**What you will do:** Here is a listing, set out below; repeat its lines from the one with "shipping: none -> 12.95" to the last, both included, and leave out the pictures.

**Supplied data:**
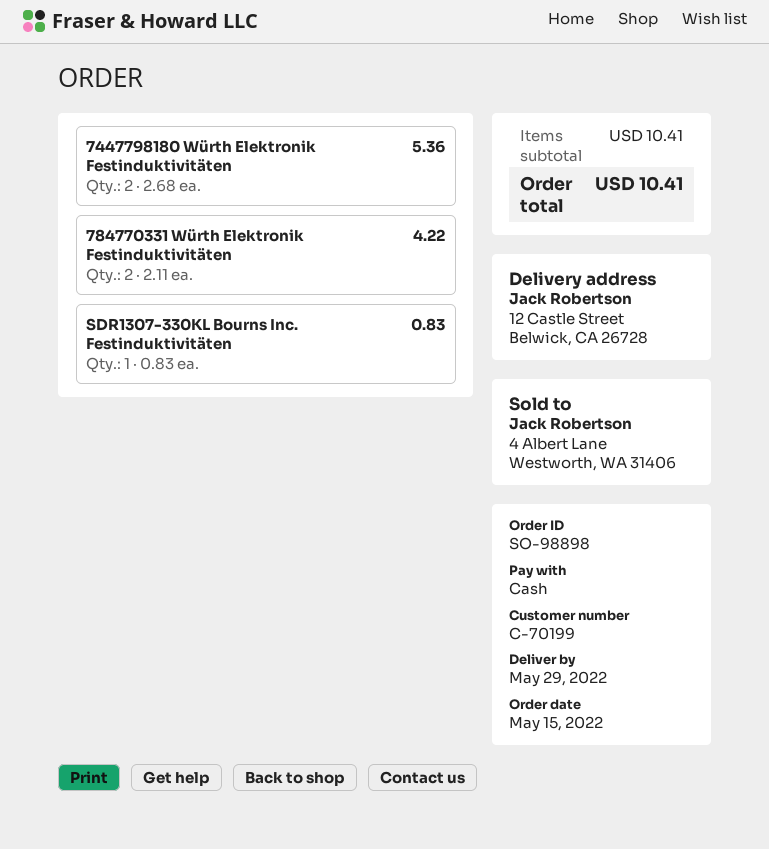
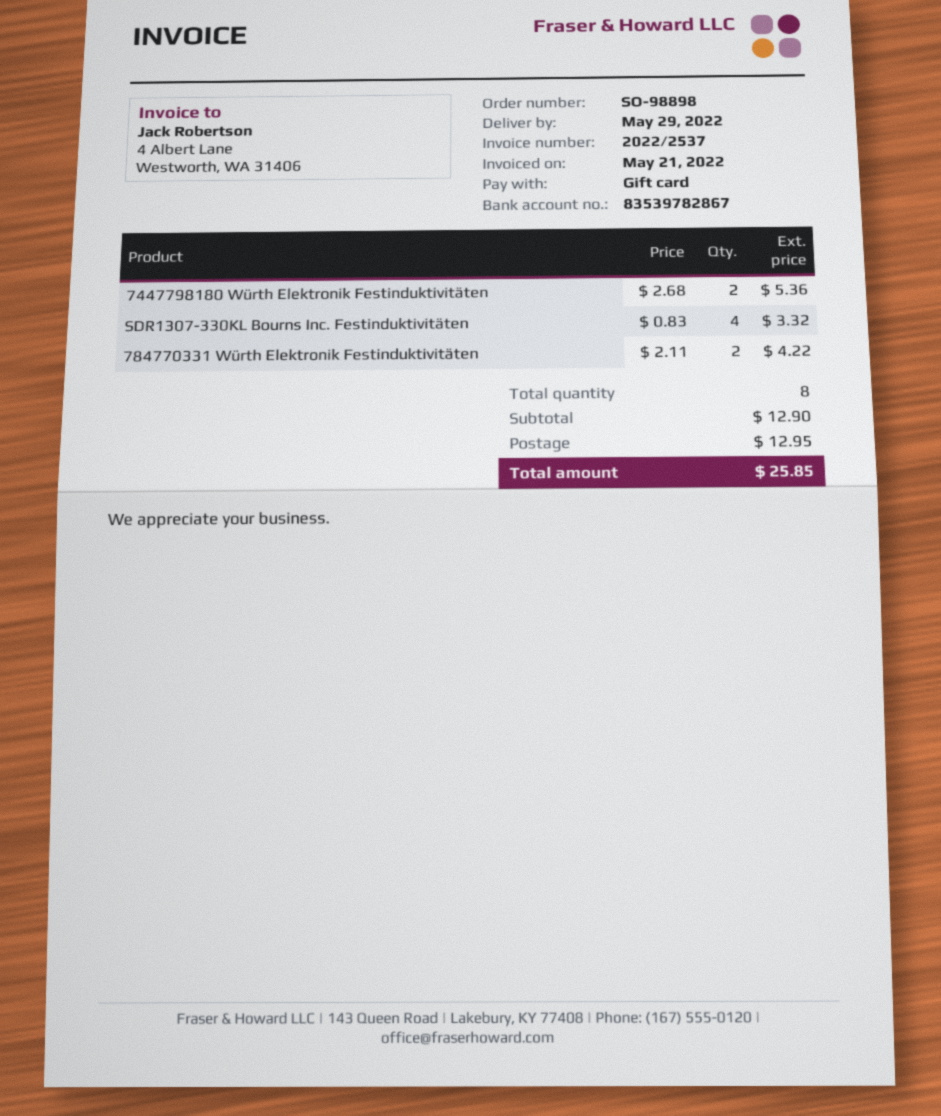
payment method: cash -> gift card
SDR1307-330KL Bourns Inc. Festinduktivitäten: 1 x 0.83 = 0.83 -> 4 x 0.83 = 3.32
subtotal: 10.41 -> 12.90
shipping: none -> 12.95
total: 10.41 -> 25.85

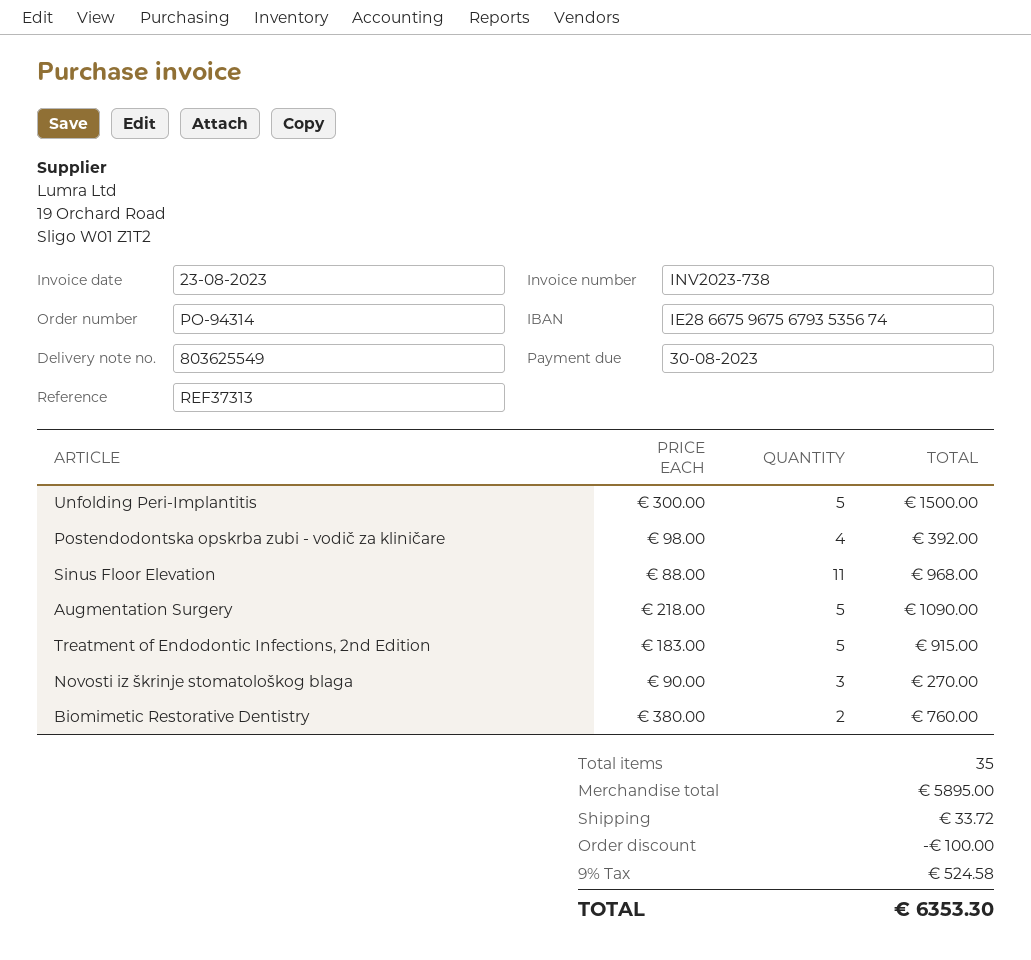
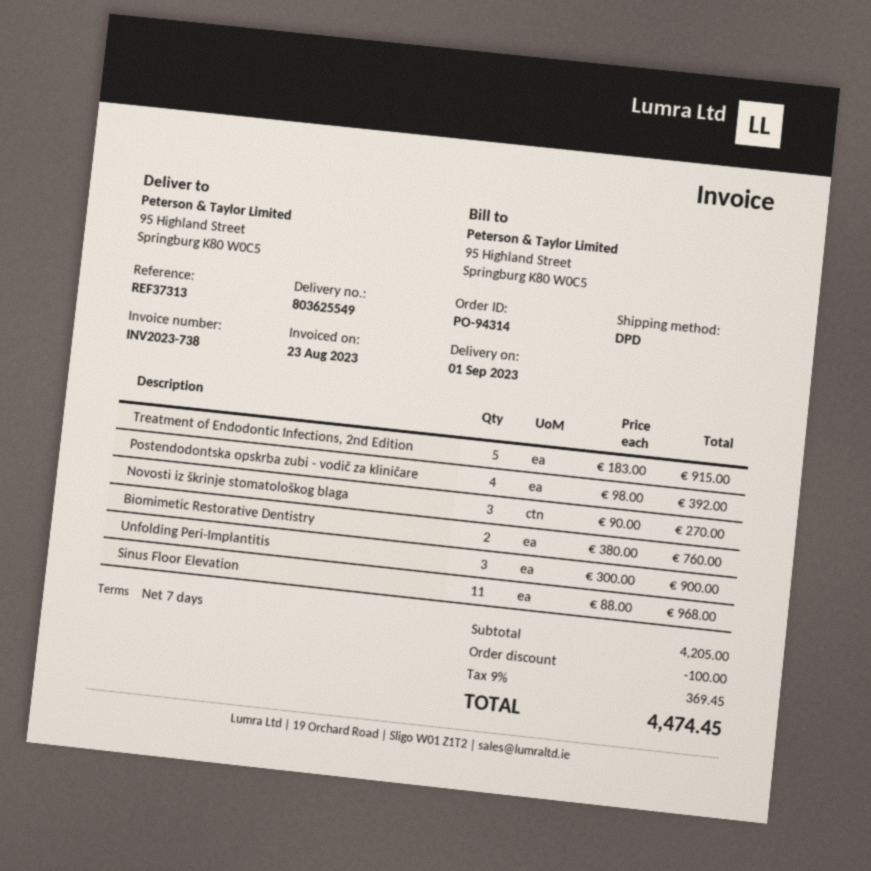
Unfolding Peri-Implantitis: 5 x 300.00 = 1500.00 -> 3 x 300.00 = 900.00
Augmentation Surgery: 5 x 218.00 = 1090.00 -> none
subtotal: 5895.00 -> 4205.00
shipping: 33.72 -> none
tax: 9% = 524.58 -> 9% = 369.45
total: 6353.30 -> 4474.45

**Output:**
shipping: none -> 12.95
total: 10.41 -> 25.85

Unfolding Peri-Implantitis: 5 x 300.00 = 1500.00 -> 3 x 300.00 = 900.00
Augmentation Surgery: 5 x 218.00 = 1090.00 -> none
subtotal: 5895.00 -> 4205.00
shipping: 33.72 -> none
tax: 9% = 524.58 -> 9% = 369.45
total: 6353.30 -> 4474.45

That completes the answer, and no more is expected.